By doing that, Issenberg said, "You can, theoretically, have a different conversation with everyone on the block."

So how do the campaigns figure out what issues are important to which voters? Data. Reams of it. For years, consumer buying habits have been documented by companies who condense that information into databases and sell them, most recently to political campaigns.

Knowing this helps campaigns decide where to advertise. Republicans buy almost three times as many ads in college football telecasts as Democrats because that's where their audience is.

And micro-targeting is often as much about motivating a campaign's base as about finding an undecided voter.

"This is the big change in the way campaigns think in the last decade.

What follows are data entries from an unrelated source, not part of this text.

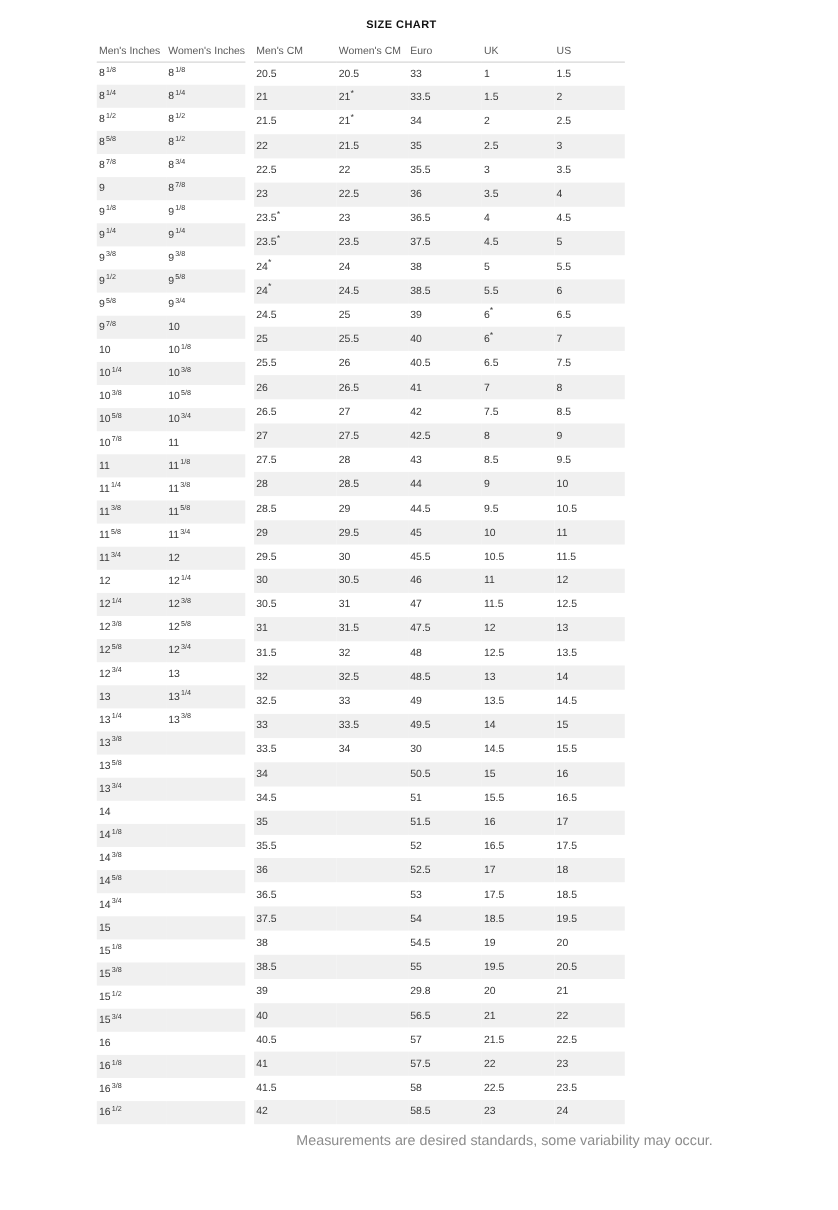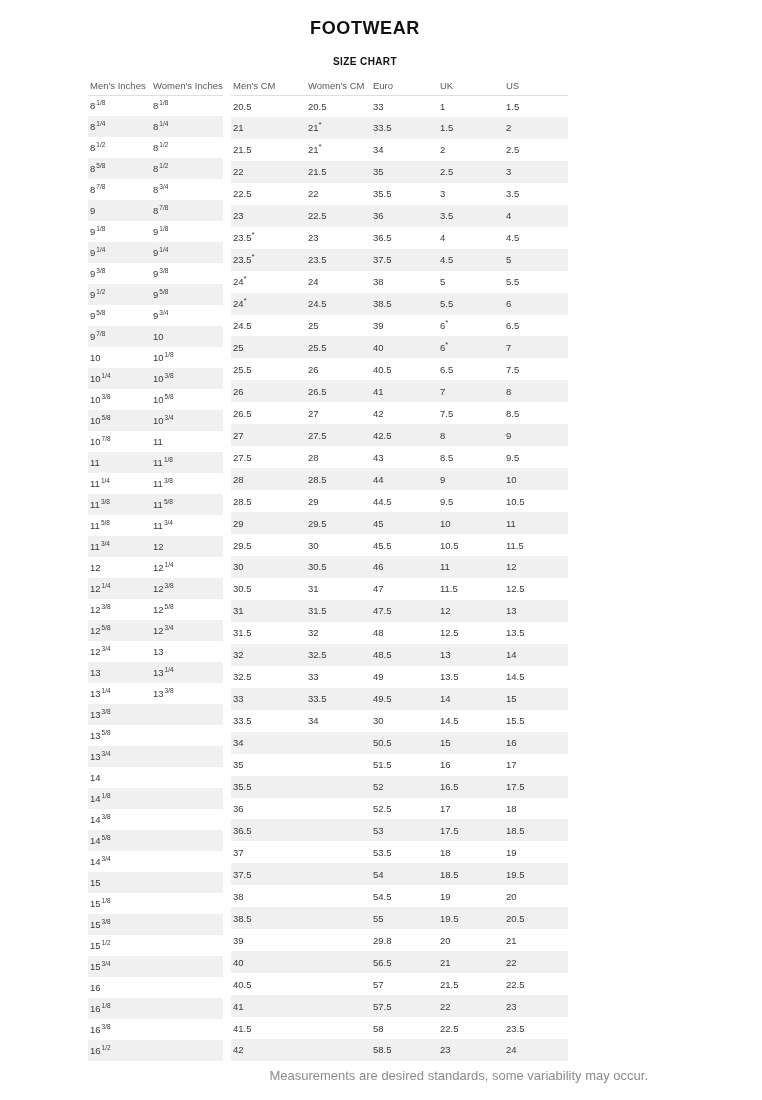--- a/index.html
+++ b/index.html
@@ -100,7 +100,6 @@
 
 <div class="page">
 
-  <div class="title">FOOTWEAR</div>
 
   <div class="subtitle">SIZE CHART</div>
 

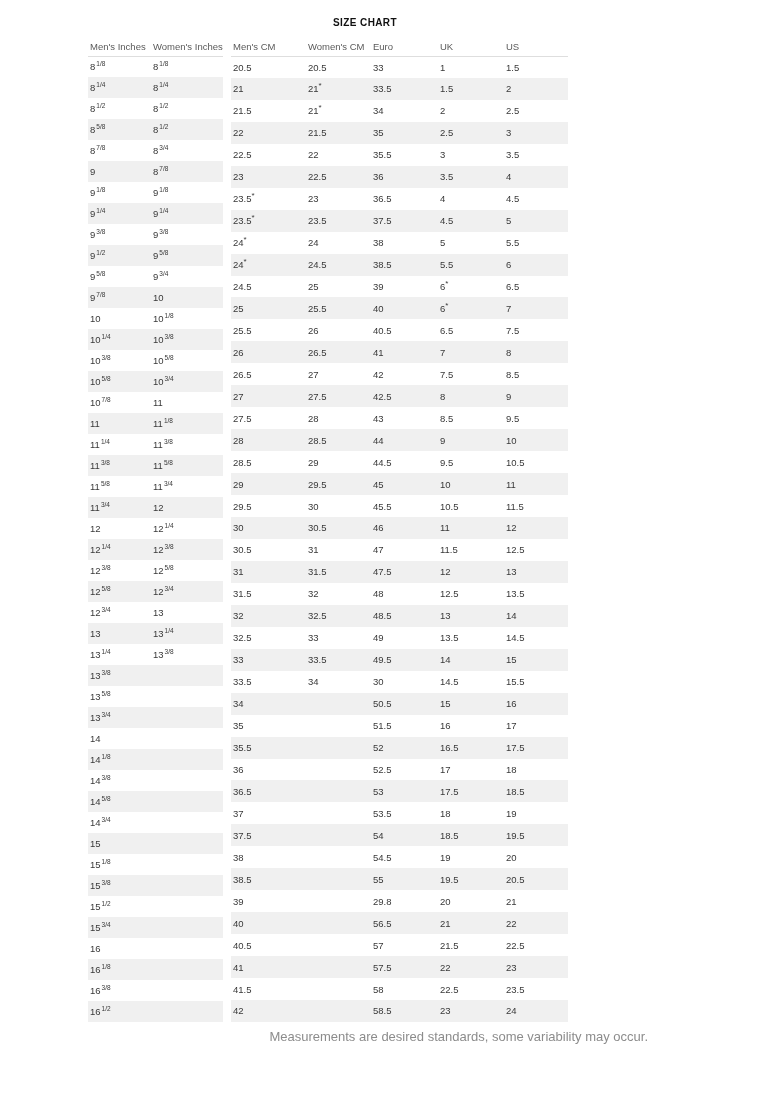--- a/index.html
+++ b/index.html
@@ -533,6 +533,13 @@
             <td>16</td>
           </tr>
           <tr>
+            <td>34.5</td>
+            <td></td>
+            <td>51</td>
+            <td>15.5</td>
+            <td>16.5</td>
+          </tr>
+          <tr>
             <td>35</td>
             <td></td>
             <td>51.5</td>

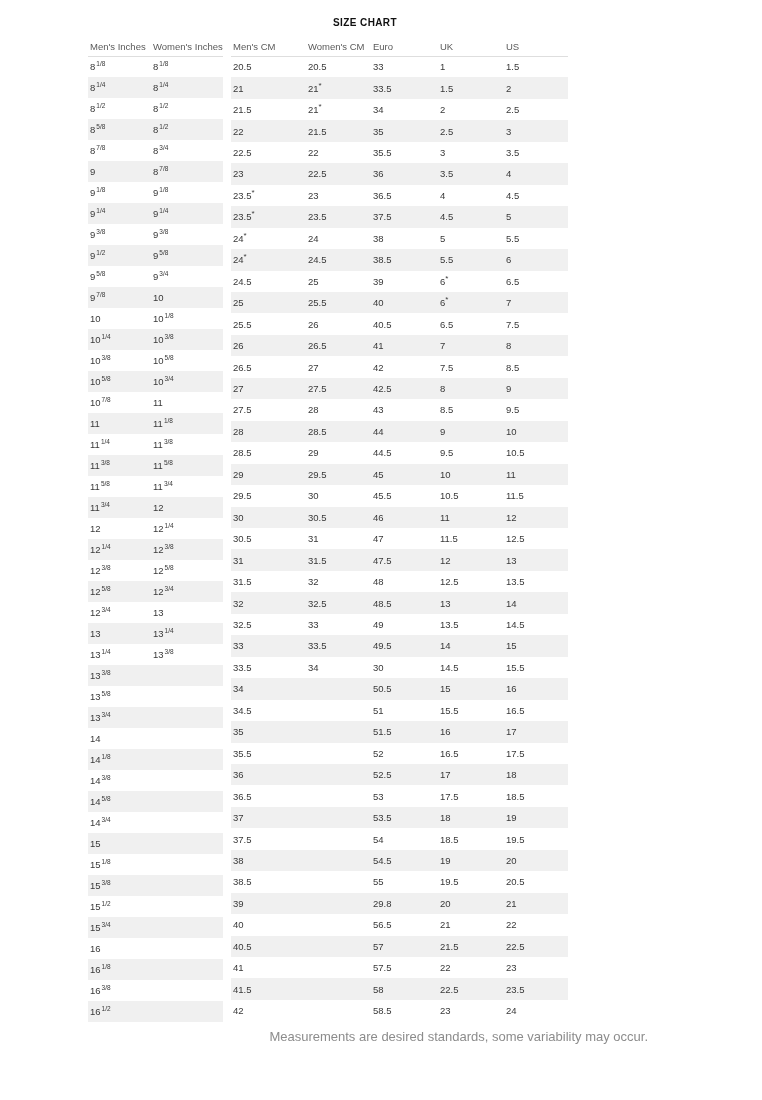--- a/index.html
+++ b/index.html
@@ -568,13 +568,6 @@
             <td>18.5</td>
           </tr>
           <tr>
-            <td>37</td>
-            <td></td>
-            <td>53.5</td>
-            <td>18</td>
-            <td>19</td>
-          </tr>
-          <tr>
             <td>37.5</td>
             <td></td>
             <td>54</td>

It's far less about just changing peoples' minds and far more about modifying their behavior," Issenberg said.

And yes, there's an app for that.

The Obama campaign wants its supporters to knock on doors and get out the vote, but not waste time on those folks – say, registered Republicans -- who are unlikely to ever vote for President Obama.

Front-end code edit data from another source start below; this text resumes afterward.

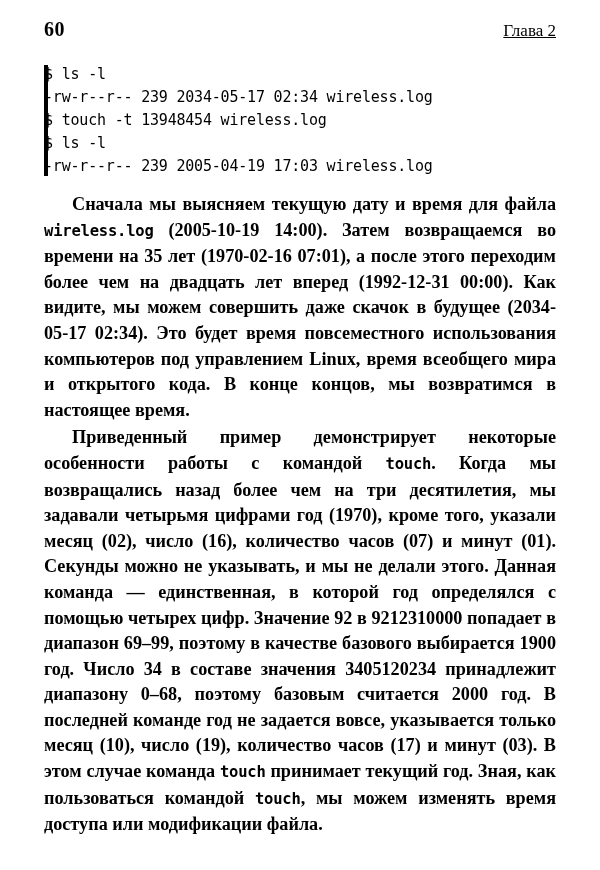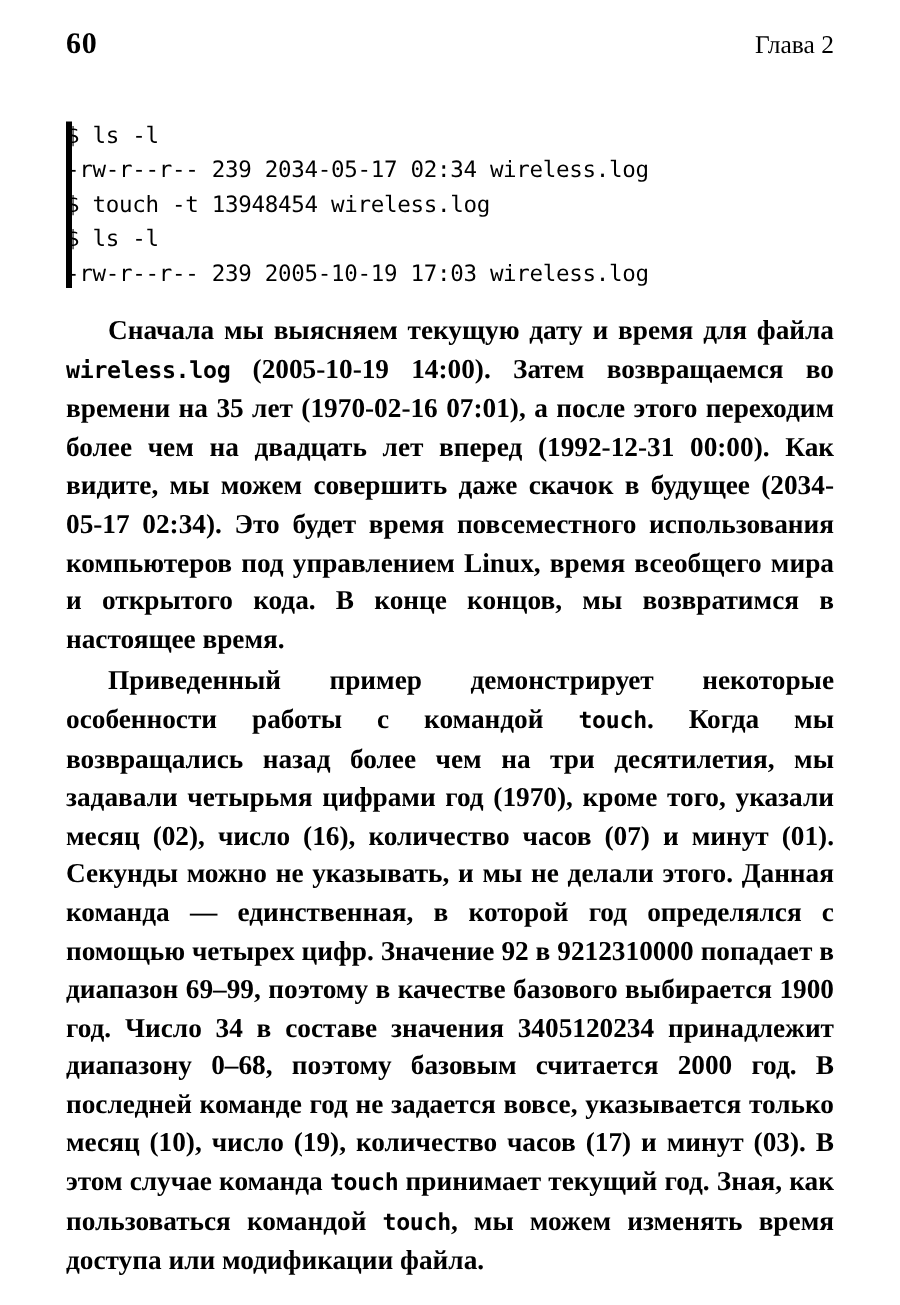--- a/index.html
+++ b/index.html
@@ -26,7 +26,7 @@
     display: flex;
     justify-content: space-between;
     align-items: baseline;
-    margin-bottom: 38px;
+    margin-bottom: 22px;
   }
   .page-number {
     font-family: "Liberation Serif", serif;

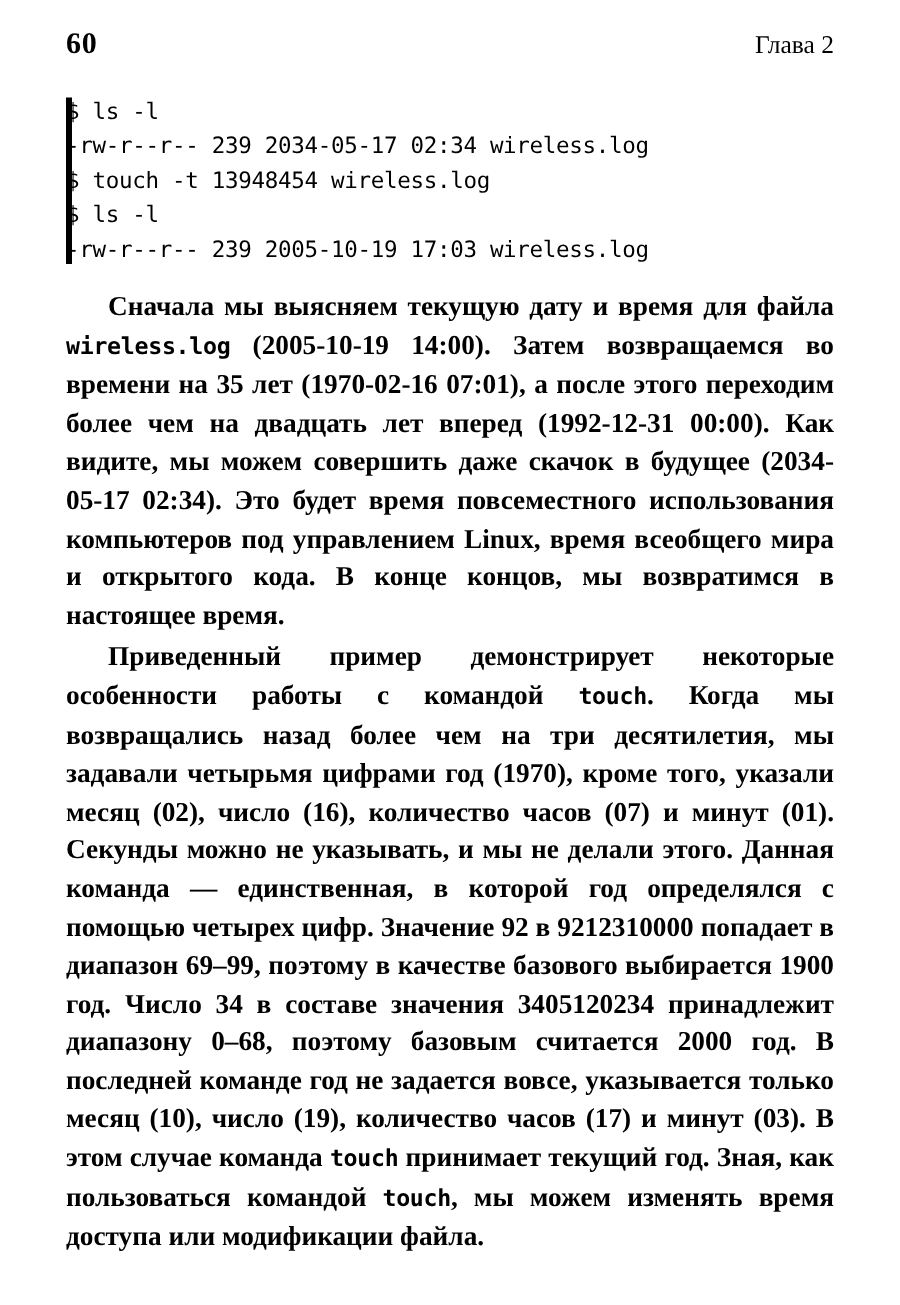--- a/index.html
+++ b/index.html
@@ -38,6 +38,7 @@
     font-family: "Liberation Serif", serif;
     font-size: 17px;
     font-weight: normal;
+    text-decoration: underline;
   }
   .code-block {
     position: relative;

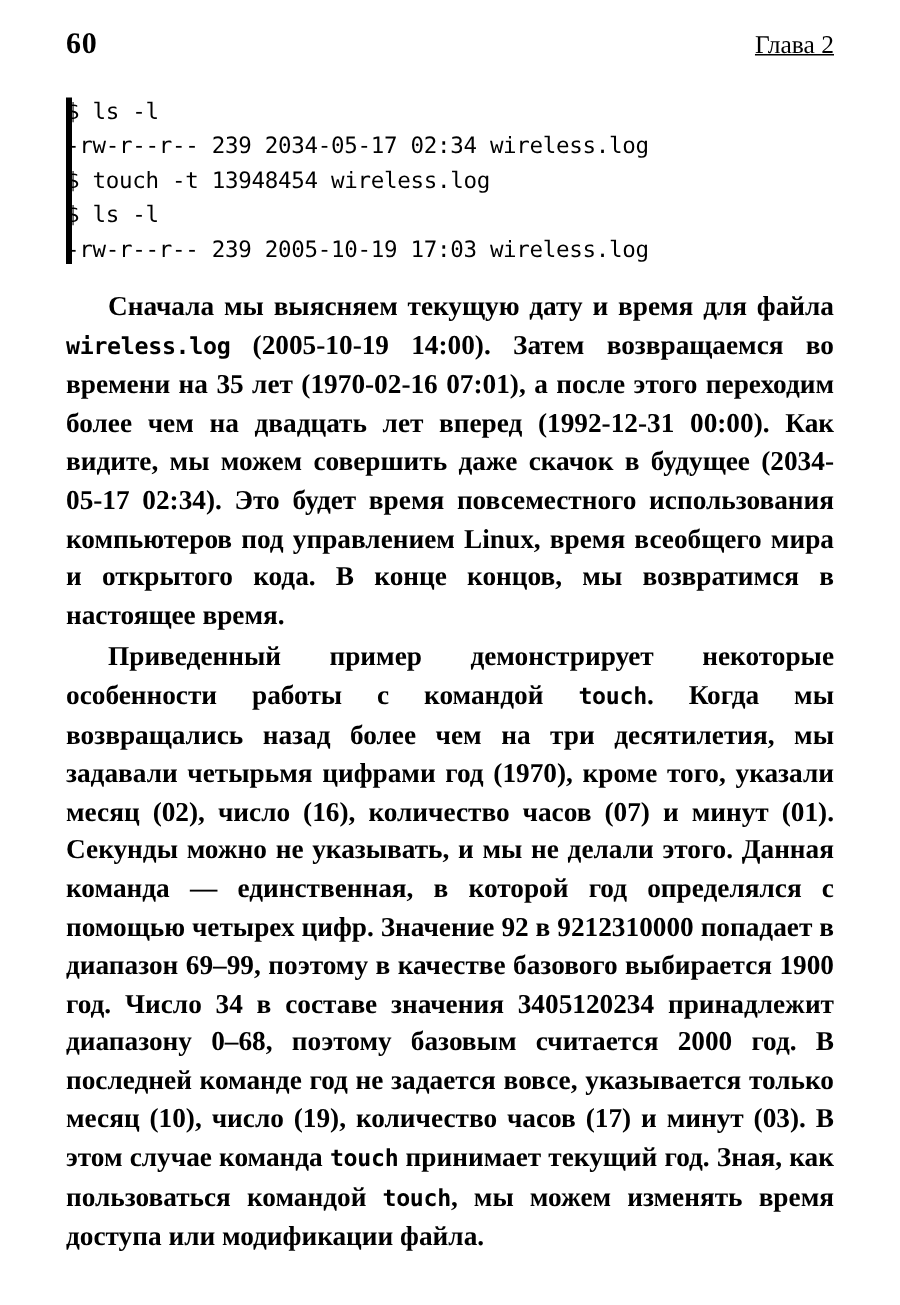--- a/index.html
+++ b/index.html
@@ -93,7 +93,7 @@
     <div class="code-line">-rw-r--r-- 239 2034-05-17 02:34 wireless.log</div>
     <div class="code-line">$ touch -t 13948454 wireless.log</div>
     <div class="code-line">$ ls -l</div>
-    <div class="code-line">-rw-r--r-- 239 2005-10-19 17:03 wireless.log</div>
+    <div class="code-line">-rw-r--r-- 239 2005-04-19 17:03 wireless.log</div>
   </div>
 
   <div class="body-text">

So the Obama for America canvassing app uses little blue flags to show -- house by house -- where likely Democratic voters live, based on each resident's name, age, party registration and other data.

This kind of data-mining has also resulted in campaign ads popping up in new and surprising places -- for example, Obama ads in video games.

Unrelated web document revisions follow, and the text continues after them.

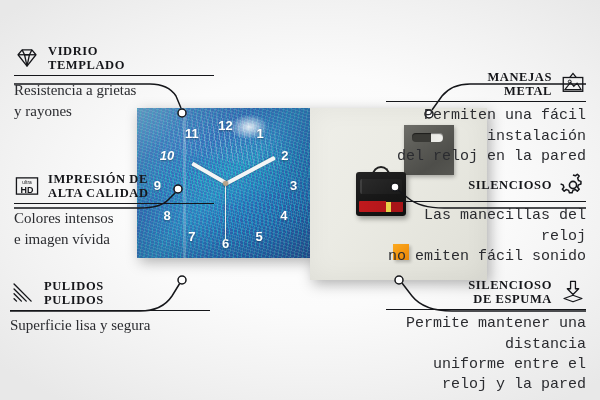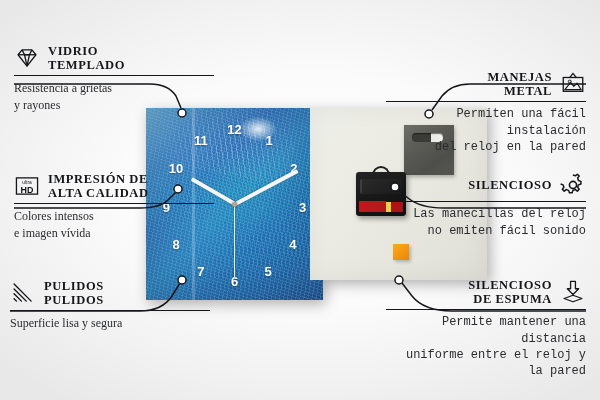--- a/index.html
+++ b/index.html
@@ -179,7 +179,7 @@
   }
   .fsub {
     font-family: "Liberation Serif", serif;
-    font-size: 12px;
+    font-size: 15px;
     line-height: 1.35;
     color: #2b2c30;
     margin-top: 4px;

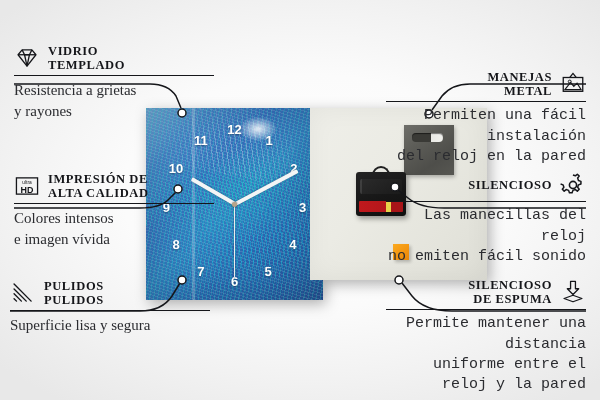--- a/index.html
+++ b/index.html
@@ -24,8 +24,8 @@
     filter: drop-shadow(3px 4px 7px rgba(0,0,0,.30));
   }
   .clock-face {
-    position: absolute; left: 13px; top: 0;
-    width: 177px; height: 192px;
+    position: absolute; left: 4px; top: 0;
+    width: 177px; height: 150px;
     overflow: hidden;
     background:
       repeating-linear-gradient(18deg, rgba(255,255,255,.12) 0px, rgba(255,255,255,.12) 1px, rgba(0,0,0,0) 1px, rgba(0,0,0,0) 3px),

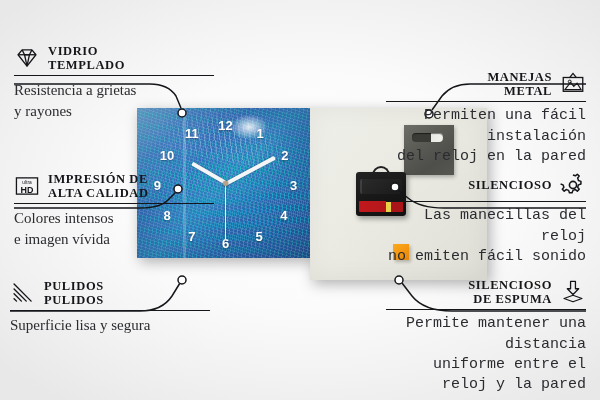--- a/index.html
+++ b/index.html
@@ -219,7 +219,7 @@
       <span class="numeral" style="left:31%;top:85%;">7</span>
       <span class="numeral" style="left:17%;top:71%;">8</span>
       <span class="numeral" style="left:11.5%;top:51.5%;">9</span>
-      <span class="numeral" style="left:17%;top:31%;">10</span>
+      <span class="numeral" style="left:17%;top:31%;font-style:italic;">10</span>
       <span class="numeral" style="left:31%;top:16.5%;">11</span>
 
       <div class="hand hand-min"></div>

The Obama campaign's number-crunchers concluded that the presence of a teenager in the house helped predict support for him, Issenberg said, so this year, the campaign bought early-vote reminders in video games, hoping to reach the parents indirectly.

In the battle for the White House, there's no audience that is too niche.

Mitt Romney, for example, is trying to capture a tiny fragment of the electorate: those concerned with the spread of Lyme Disease. An official mailer sent to homes in an area of northern Virginia declared that the Romney-Ryan ticket is devoted to "getting control of this epidemic that is wreaking havoc on Northern Virginians."

It's not the first time that Romney, who has declared his love for data, has employed micro-targeting. In 2002, he won his 2002 race for governor of Massachusetts after he bought the list of HBO subscribers and tried to win them over.

"There's nothing about watching 'The Sopranos' that makes you more likely to vote for Mitt Romney, but it was a very good way of finding sort of upscale, suburban voters who were his target audience," Issenberg said.

An even smaller niche target is Minnesota beet farmers, whom George W. Bush went after in 2000, sending them a mailer that documented his support for an agricultural policy important to them.

"This wasn't something he talked about in the debates. It wasn't something they ever ran an ad about. But for tens of thousands of people in this one state he was trying to win, they got to the issue that those people cared about most," Issenberg said.

There's no evidence to show definitely that these tactics alone put candidates over the finish line. According to Issenberg, the single biggest clue to how you'll vote isn't what beer you drink but whether you're a registered Democrat or Republican.

"The campaigns, even though they know they have the tools to really target specific messages to voters, are also aware that the costs of getting caught doing it, if they contradict themselves, are high."